The choice $g(\mu)=\theta(\mu)$ is called the
**cannonical link function**, and it simplifieds the calculations
in certain cases. For instance, if $Y=(Y_{1},..,Y_{n})^{T}$ is a
vector of responses from a GLM, then its density is
$$
f_{y}(y;\mu,\sigma^{2})=\left\{ \prod_{j=1}^{n}a(\sigma^{2},\,y_{j})\right\} \exp\left\{ \sum_{i=1}^{n}\frac{\theta(\mu_{i})y_{i}}{\sigma_{i}^{2}}-\sum_{i=1}^{n}\frac{K\left(\theta(\mu_{i})\right)}{\sigma_{i}^{2}}\right\} 
$$

where $\mu_{i}=g^{-1}(x_{i}^{T}\beta)$. Thus, in general, there is
no reduction in dimensionality from sufficiency. However, for the
cannonical link function, the density is
$$
f_{y}(y;\beta,\sigma^{2})=\left\{ \prod_{i=1}^{n}a(\sigma^{2},\,y_{i})\right\} \exp\left\{ \beta^{T}\sum_{i=1}^{n}\frac{x_{i}y_{i}}{\sigma_{i}^{2}}-\sum_{i=1}^{n}\frac{K\left(x_{i}^{T}\beta\right)}{\sigma_{i}^{2}}\right\} 
$$

from which we see that the vector 
$$
\sum_{i=1}^{n}\frac{x_{i}y_{i}}{a_{i}}=\left(\sum_{i=1}^{n}\frac{x_{i1}y_{i}}{a_{i}},...,\sum_{i=1}^{n}\frac{x_{ip}y_{i}}{a_{i}}\right)^{T}
$$
is sufficient for $\beta$, for each fixed value of $\sigma^{2}$. 
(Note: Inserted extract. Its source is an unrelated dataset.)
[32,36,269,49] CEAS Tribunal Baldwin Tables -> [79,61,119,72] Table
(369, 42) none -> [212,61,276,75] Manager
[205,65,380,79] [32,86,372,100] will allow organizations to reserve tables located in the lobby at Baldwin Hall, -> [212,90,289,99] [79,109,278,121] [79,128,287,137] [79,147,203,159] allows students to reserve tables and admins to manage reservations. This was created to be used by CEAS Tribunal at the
In general, there is no closed-form expression for the MLE $\hat{\beta}$,
but we can use a Newton-Ralphson type algorithm (Fisher scoring is
a slight variant) to find a sequence converging to $\hat{\beta}$.
Moreover, under mild conditions on $X_{1},...,X_{n}$, we can apply
the results of section 2.2 to deduce that $n^{1/2}(\hat{\beta}-\beta)\overset{d}{\to}N_{p}\left(0,\,i^{(1)}(\beta)^{-1}\right)$.
This result can be used to estimate the standard deviation of components
of $\hat{\beta}$, or to test hypotheses about $\beta$. 

Alternatively, tests can be based on the **deviance**, which is
closely related to the likelihood ratio statistic.